Unifying Generative and Dense Retrieval for Sequential Recommendation
We introduce a hybrid model that combines sequential dense retrieval and generative retrieval methods to enhance the performance and efficiency in recommendation systems.
摘要
评审与讨论
The paper introduces LIGER, a hybrid model that integrates generative and dense retrieval methods to improve recommendation systems. It presents a comparative study highlighting performance, storage, and computational trade-offs between the two methods, demonstrating significant enhancements, especially in handling cold-start items. The effectiveness of LIGER is validated through extensive experiments across multiple datasets, showing its superiority in performance and efficiency for large-scale applications.
优点
-
Detailed Analysis and Comprehensive Approach: The paper provides a thorough analysis of the strengths and weaknesses of both generative and dense retrieval approaches. It introduces a comprehensive hybrid model, LIGER, that effectively combines the benefits of each method. This model addresses key challenges such as the cold-start problem and efficiency issues, demonstrating a strategic integration that enhances overall recommendation system performance.
-
Robust Experimental Validation: The study employs a robust set of datasets and baseline comparisons that thoroughly demonstrate the effectiveness of the proposed method. The detailed discussions on the number of candidates retrieved and the performance on cold-start items particularly validate the model's efficiency and effectiveness in managing these critical aspects. This comprehensive testing setup confirms the model's capability to maintain efficiency while improving cold-start performance, establishing a strong case for its practical application in large-scale environments.
缺点
-
Lack of Implementation Details and Code Availability: The paper does not provide specific formulas or code, making it difficult to replicate the study and understand how semantic IDs augment item representations. This lack of detailed methodology can hinder the ability of other researchers to verify results or extend the work.
-
Moderate Innovativeness: While the paper presents a novel hybrid model, the overall innovativeness may be viewed as moderate. The core idea of combining generative and dense retrieval is an extension of existing techniques rather than a groundbreaking discovery, which might limit the impact or interest among researchers looking for cutting-edge advancements.
问题
-
Could you provide more explicit formulas or algorithms that detail how semantic IDs augment item representations within the LIGER model?
-
Could you provide the analysis on how changes in key parameters such as the number of semantic IDs, beam search size, and the dimensions of embeddings affect the recommendation quality and computational efficiency.

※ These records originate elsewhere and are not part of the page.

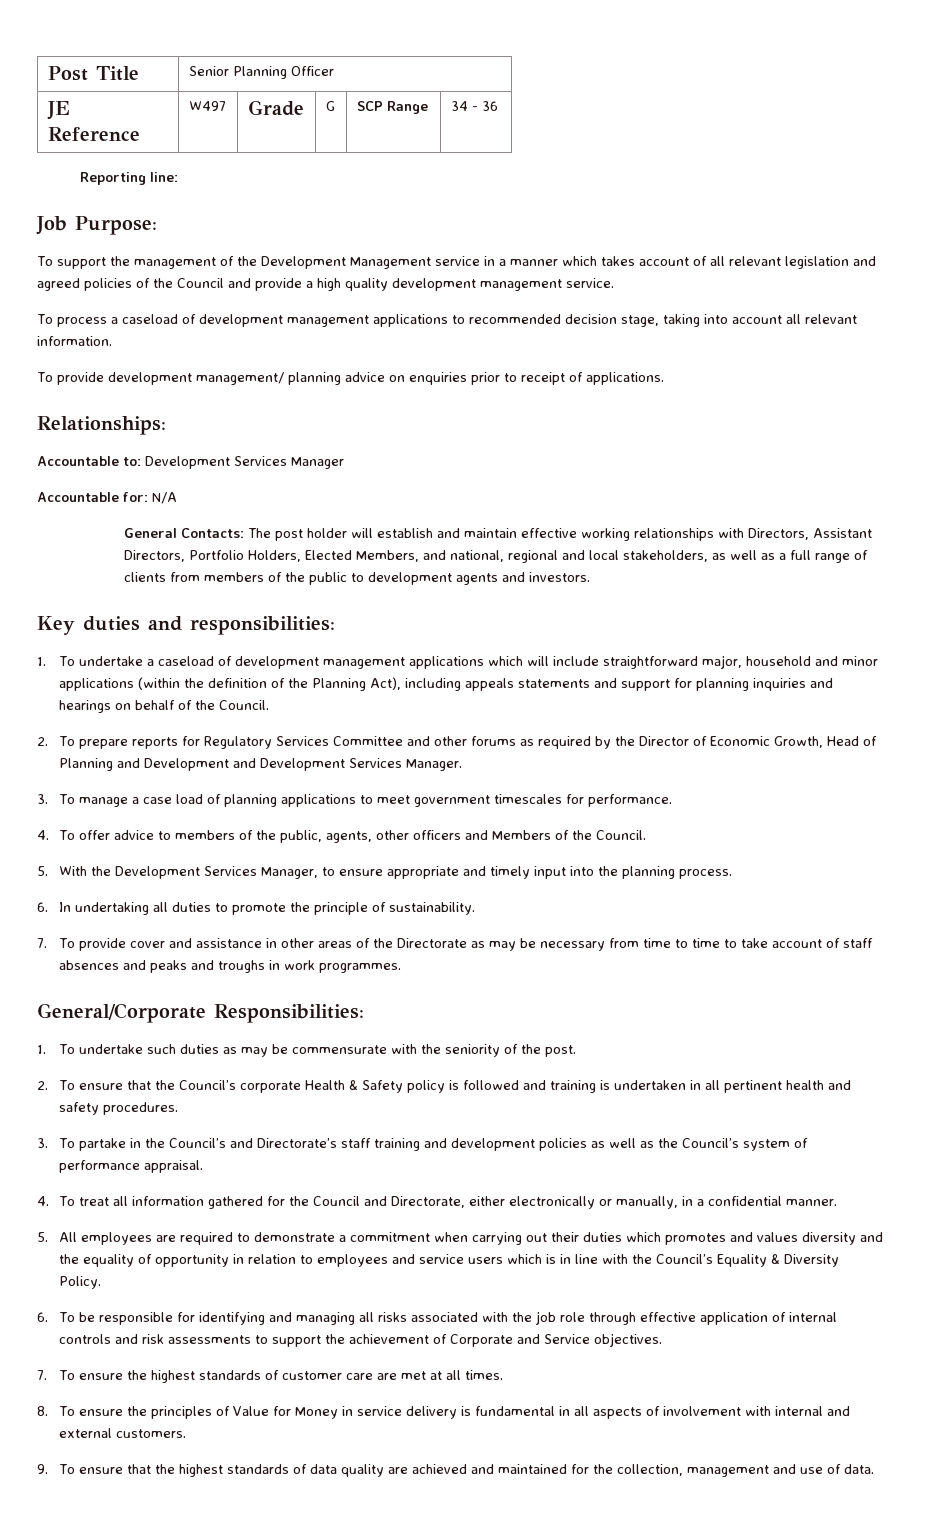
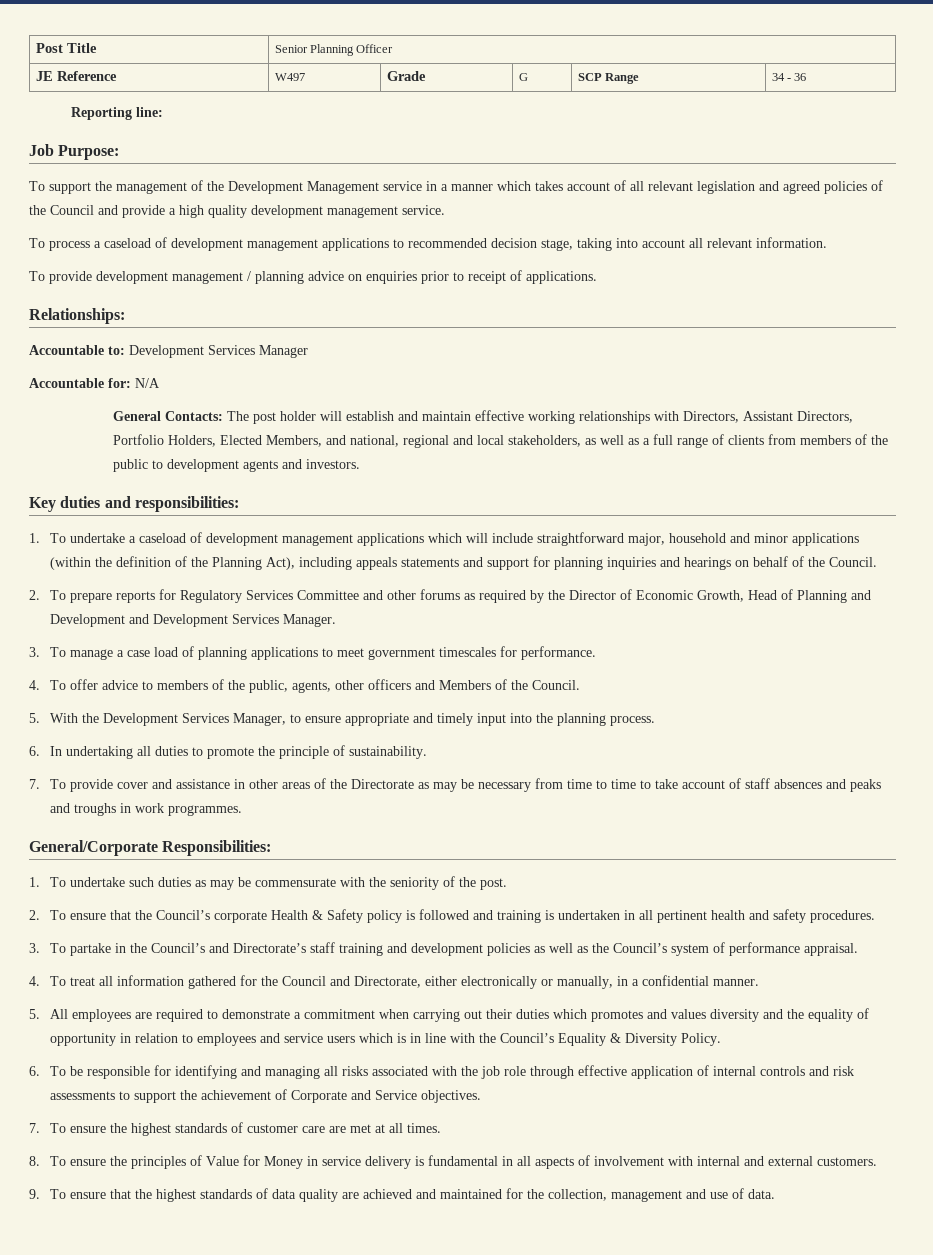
- To provide development management/ planning advice on enquiries prior to receipt of applications.
+ To provide development management / planning advice on enquiries prior to receipt of applications.

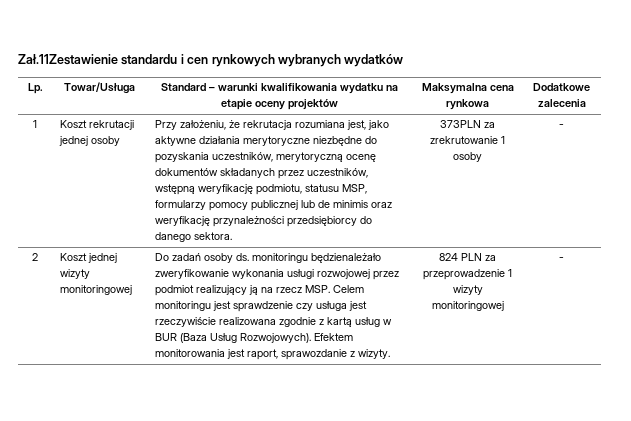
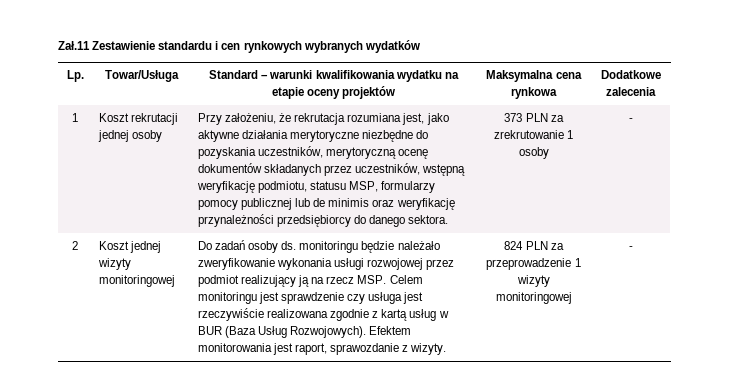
- Zał.11Zestawienie standardu i cen rynkowych wybranych wydatków
+ Zał.11 Zestawienie standardu i cen rynkowych wybranych wydatków
- 373PLN za zrekrutowanie 1 osoby
+ 373 PLN za zrekrutowanie 1 osoby
- Do zadań osoby ds. monitoringu będzienależało zweryfikowanie wykonania usługi rozwojowej przez podmiot realizujący ją na rzecz MSP. Celem monitoringu jest sprawdzenie czy usługa jest rzeczywiście realizowana zgodnie z kartą usług w BUR (Baza Usług Rozwojowych).
+ Do zadań osoby ds. monitoringu będzie należało zweryfikowanie wykonania usługi rozwojowej przez podmiot realizujący ją na rzecz MSP. Celem monitoringu jest sprawdzenie czy usługa jest rzeczywiście realizowana zgodnie z kartą usług w BUR (Baza Usług Rozwojowych).

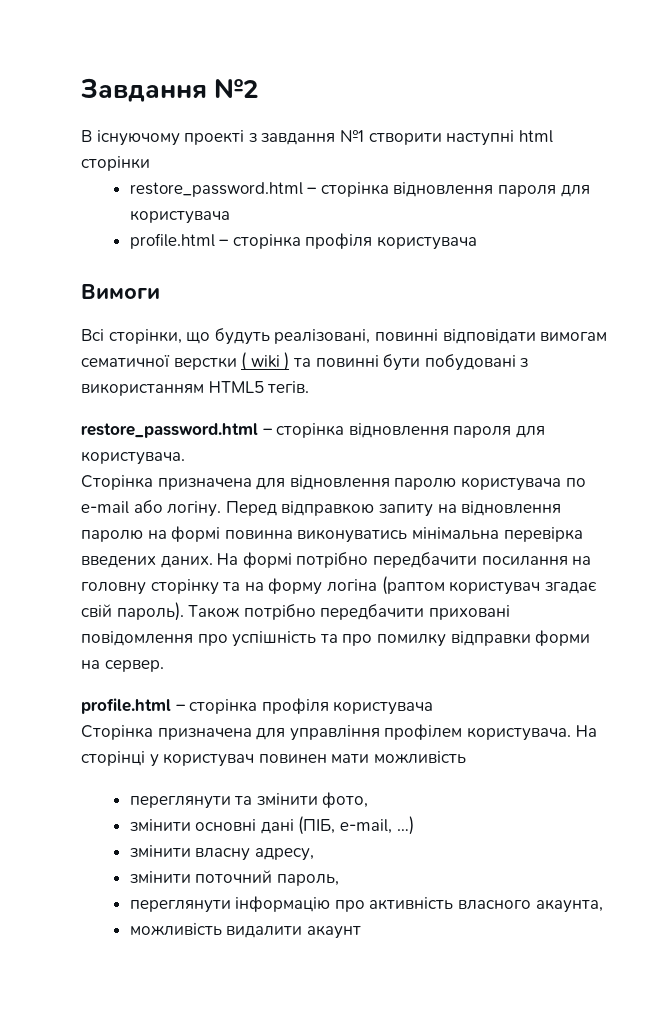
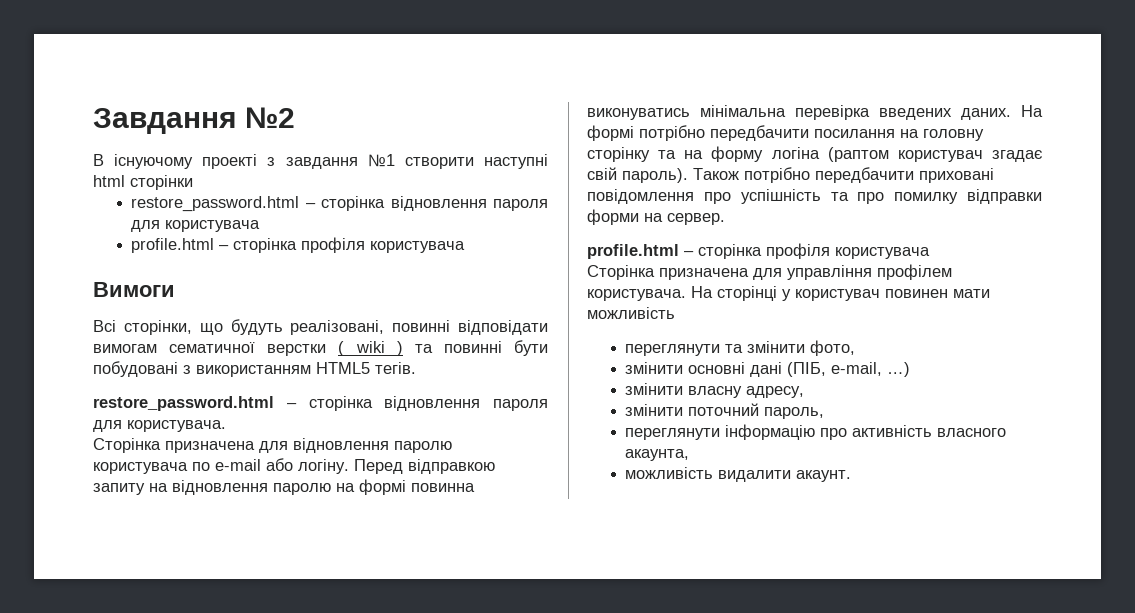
- можливість видалити акаунт
+ можливість видалити акаунт.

This paper points out two questions in generative retrieval: performance gap and cold start problem. After that, this paper presents LIGER, which combines both generative and dense retrieval for sequential recommendation and addresses the cold start problem. Generally, the research topic of this paper is interesting, but the method of this paper fails to address the research problems. Moreover, the writing of this paper can be improved.
优点
- How to combine generative and dense retrieval is an important question.
- The main experiment is comprehensive.
缺点
-
The motivation is unclear. The main claim in this paper is that (1) Generative retrieval performs worse than dense retrieval under the same amount of information. (2) Generative retrieval can hardly handle cold items. However, the verification experiment details are unclear (refer to weakness 2), making this claim unverified and somewhat overclaimed. Moreover, the cold start problem seems irrelevant to the first claim, making the structure of this paper divisive.
-
The method seems like a patchwork of generative and dense retrieval. More importantly, the proposed method does not seem to address the problems in both generative and dense retrieval. As illustrated in Table 1, LIGER needs to store O(t+N) embeddings (both learnable and fixed), which is higher than both generative and dense retrieval. Moreover, the inference cost is also huge, requiring a generative paradigm with beam search. Such a paradigm is actually much slower than the single dense retrieval [3]. Please also provide the inference time (in seconds) in the experiments.
As a result, the proposed method is likely to combine the drawbacks of both generative and dense retrieval rather than optimizing them.
-
The paper writing can be significantly improved.
2.1. The terminologies in this paper are not introduced clearly. (2.2.1), “learnable text representation” is introduced only in lines 243 and 244. I have searched this terminology globally but find no explanations for it. Moreover, it is unclear whether “learnable text representation” is the same as “learnable embedding”. (2.2.2), “the same amount of information” seems to be an important condition for evaluating the performance of generative and dense retrieval, but there are also no explanations for it. (2.2.3)
2.2. There are not any formulations in this paper, including both task formulation and method formulation. Such a lack of formulation makes this paper hard to read.
2.3. The structure of this paper is unnatural. To verify the two significant claims in this paper, please detail on the implementation details of the verification experiments first, rather than putting all the experiment settings in the experiment section. Please refer to previous papers [1,2] to learn how to write such findings-and-method papers.
2.4. The descriptions of figures in this paper are wordy and confusing. Please refer to weakness 2.3 to formulate the method and task in math and use precise and condensed sentences to describe the figure. Moreover, please detail the method in the main body of this paper with mathematical formulation to make your method more readable.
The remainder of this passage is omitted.